"Speech has both an individual and a social side,  and we cannot conceive of one without the other"---Ferdinand De Saussure

 

Structuralism is the doctrine that realities exist as parts of structures. For instance,  if one were to understand a page,  one would consider first  a book,  then a chapter before arriving at a page. Each item exists as a part of  a structure: Book.  Similarly,  in literature,  certain books are written as patterns of a preceding structure that has gone ahead of them. This implies the similar patterns seen in certain books that belong to the same epoch or genre of literature. For instance,  the early novels of the 17th century when approached in a structuralist perspective would be seen as writing with the same patterns as they all dwelt on morality and verisimilitude.

 

Structuralism includes intertextuality—texts will be compared with other texts to identify similar patterns. Everything written has an influence from a story,  plot,  characterisation,  subject matter that has existed before it; therefore,  no written literature is really new.

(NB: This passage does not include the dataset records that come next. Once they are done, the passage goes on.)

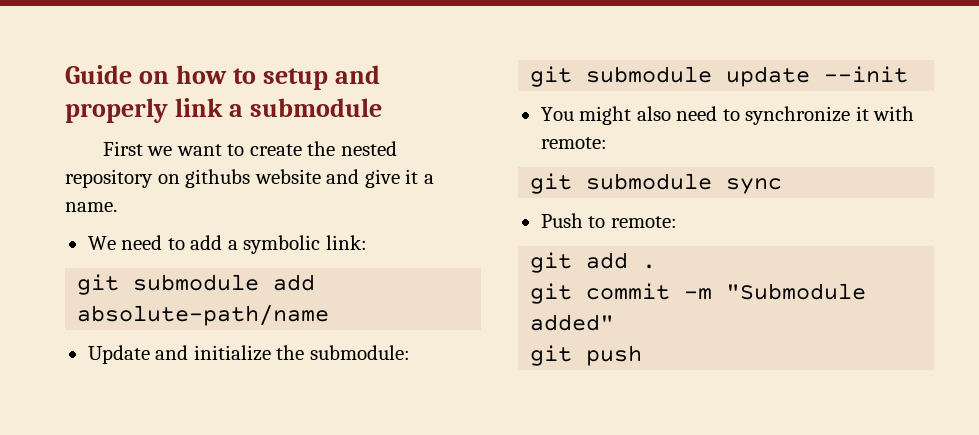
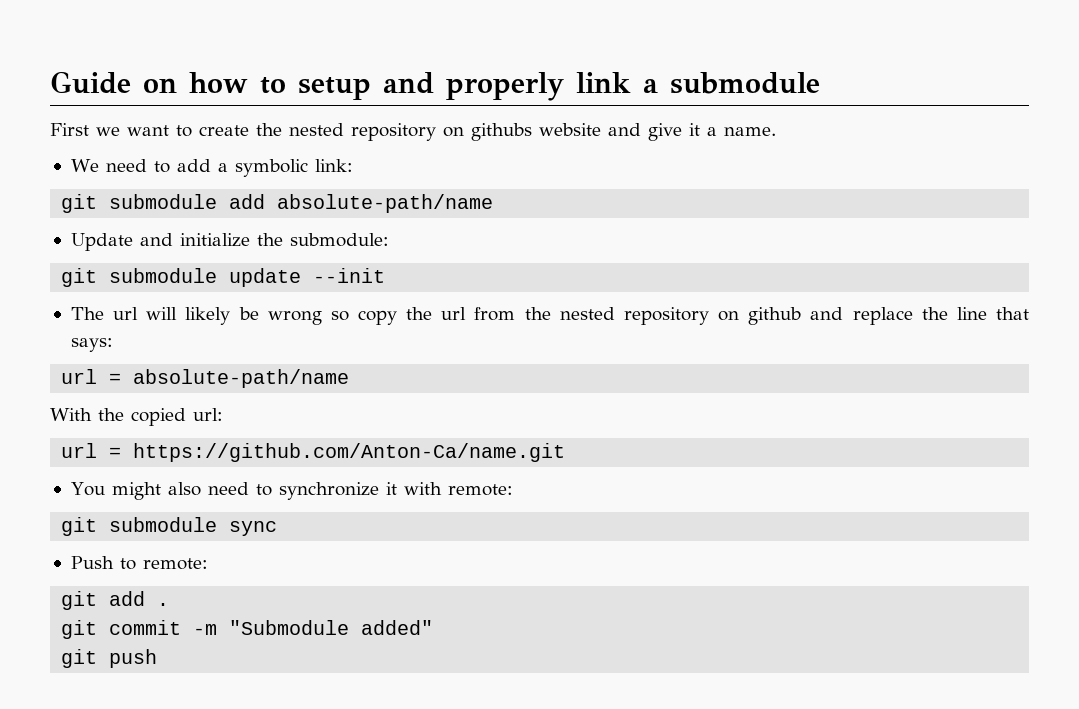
+ The url will likely be wrong so copy the url from the nested repository on github and replace the line that says:
+ url = absolute-path/name
+ With the copied url:
+ url = https://github.com/Anton-Ca/name.git

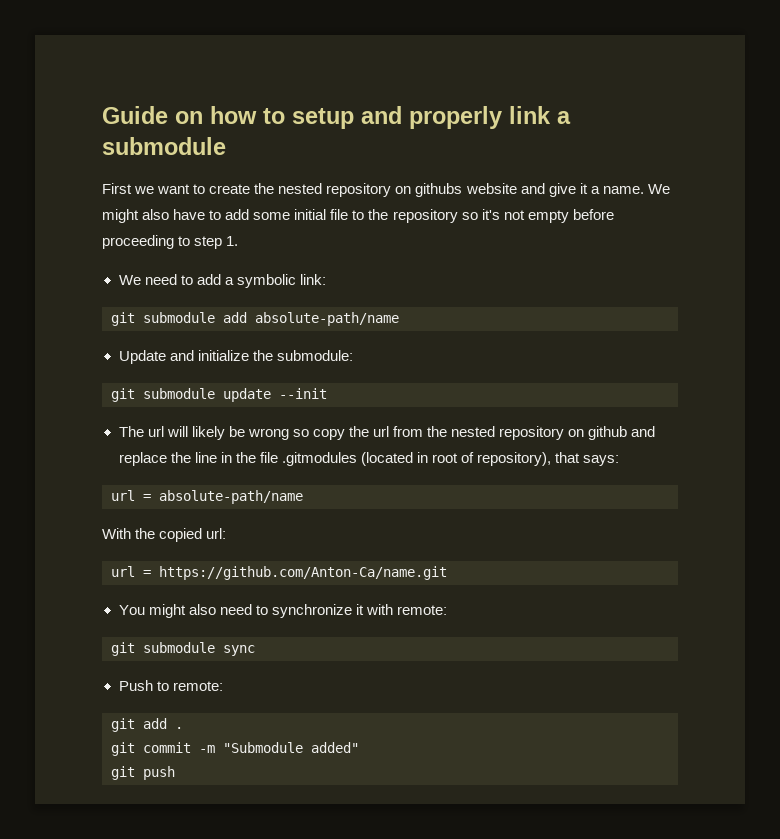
+ We might also have to add some initial file to the repository so it's not empty before proceeding to step 1.
- The url will likely be wrong so copy the url from the nested repository on github and replace the line that says:
+ The url will likely be wrong so copy the url from the nested repository on github and replace the line in the file .gitmodules (located in root of repository), that says:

The linguist,  Ferdinand De Saussure is considered as the major progenitor oif the theoretical concept known as structuralism. 

Ferdinand De Saussure went on to create an ideology he calls the 'sign'. This 'sign' refers to the signifier (the word) and the signified (what we imagine when we hear the words). This means that language spoken and written dwells on a structure of the "sign" as well.

 

 A new theory was developed as a response to structuralism. This theory is called poststructuralism,  and it is largely credited to Jacques Derrida in a new theory who argued that the 'signified' cannot be truly attained because signifiers create individually different ideas in the hearer's mind. As an example,  if you stumble upon a phrase like "red gown" (signifer),  the red gown that will be imagined (signified) in every person's mind,  cannot be the same.